Start of Records provided

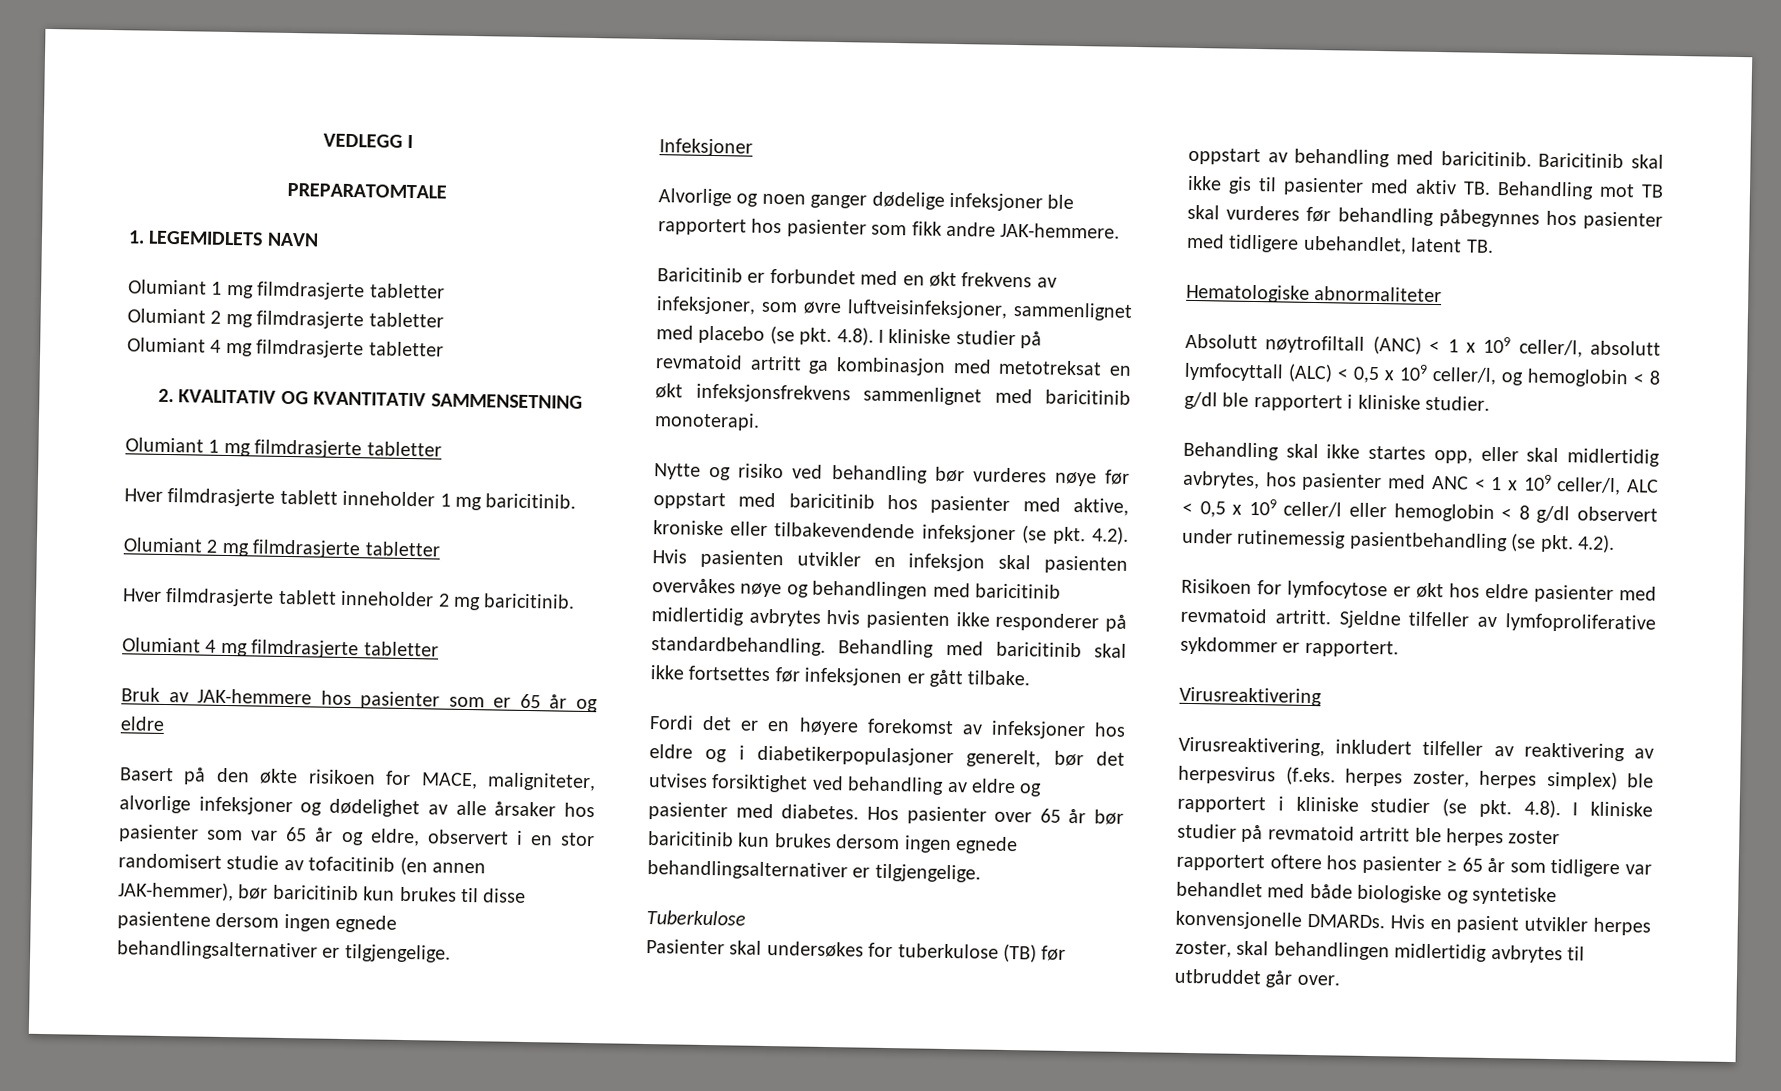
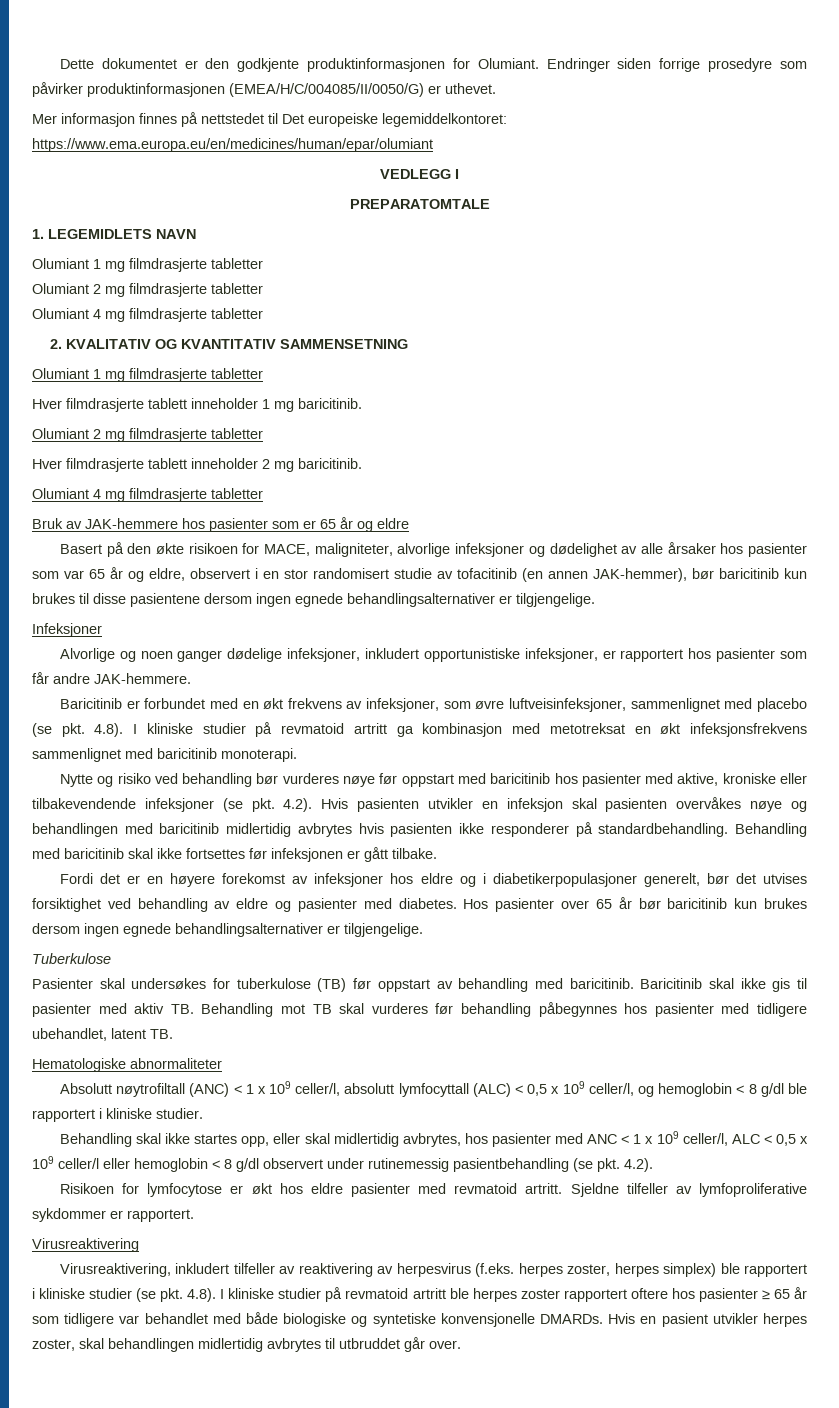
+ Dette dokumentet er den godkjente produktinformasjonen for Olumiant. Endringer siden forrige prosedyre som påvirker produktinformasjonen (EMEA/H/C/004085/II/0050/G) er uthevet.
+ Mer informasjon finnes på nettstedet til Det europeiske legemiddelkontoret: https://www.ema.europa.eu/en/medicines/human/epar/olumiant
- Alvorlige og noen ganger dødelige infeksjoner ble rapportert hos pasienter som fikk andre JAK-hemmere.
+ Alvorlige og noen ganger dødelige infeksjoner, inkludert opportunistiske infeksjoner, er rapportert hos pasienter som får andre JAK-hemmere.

End of Records provided
Start of Records provided

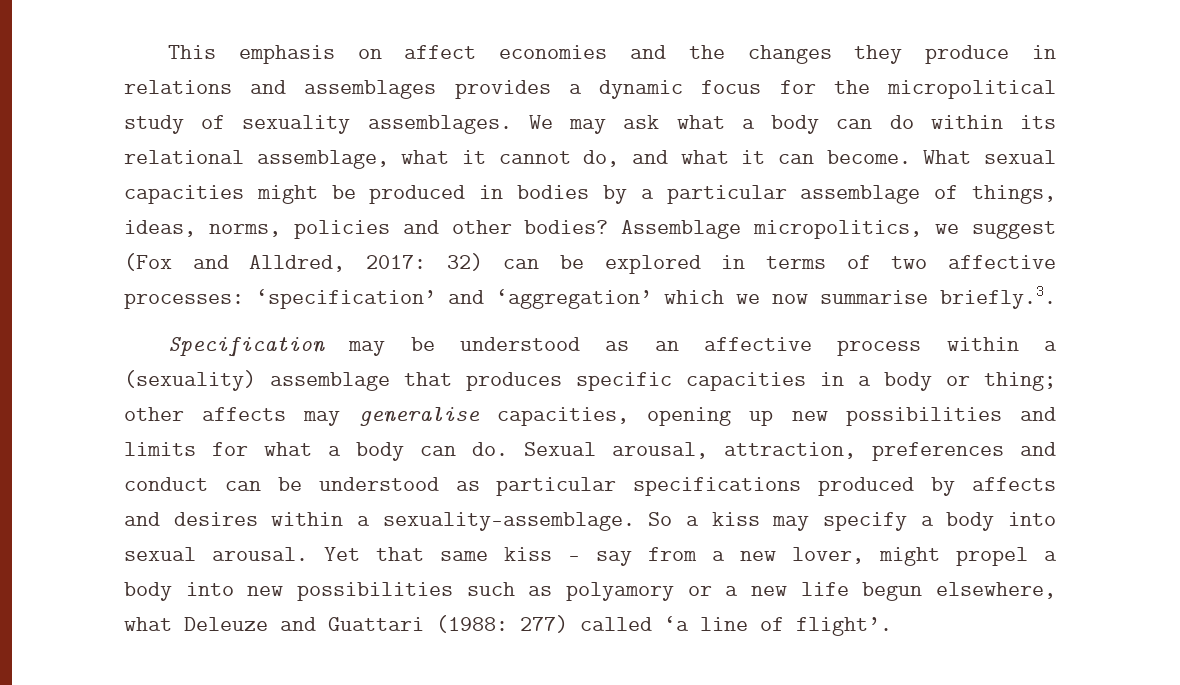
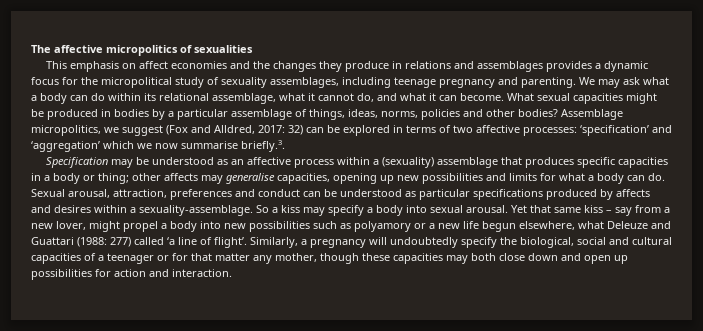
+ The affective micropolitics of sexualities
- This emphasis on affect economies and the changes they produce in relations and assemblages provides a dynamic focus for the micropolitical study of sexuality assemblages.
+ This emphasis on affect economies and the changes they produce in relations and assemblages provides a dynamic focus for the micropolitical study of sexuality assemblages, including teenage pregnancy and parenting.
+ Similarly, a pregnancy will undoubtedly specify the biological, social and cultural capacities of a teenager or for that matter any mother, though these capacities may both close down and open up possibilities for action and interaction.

End of Records provided

## Work instructions
Look above for the line with "micropolitics of sexualities" and the line with "action and interaction.", and reproduce exactly those two lines plus every line between, nothing more.

## Output
+ The affective micropolitics of sexualities
- This emphasis on affect economies and the changes they produce in relations and assemblages provides a dynamic focus for the micropolitical study of sexuality assemblages.
+ This emphasis on affect economies and the changes they produce in relations and assemblages provides a dynamic focus for the micropolitical study of sexuality assemblages, including teenage pregnancy and parenting.
+ Similarly, a pregnancy will undoubtedly specify the biological, social and cultural capacities of a teenager or for that matter any mother, though these capacities may both close down and open up possibilities for action and interaction.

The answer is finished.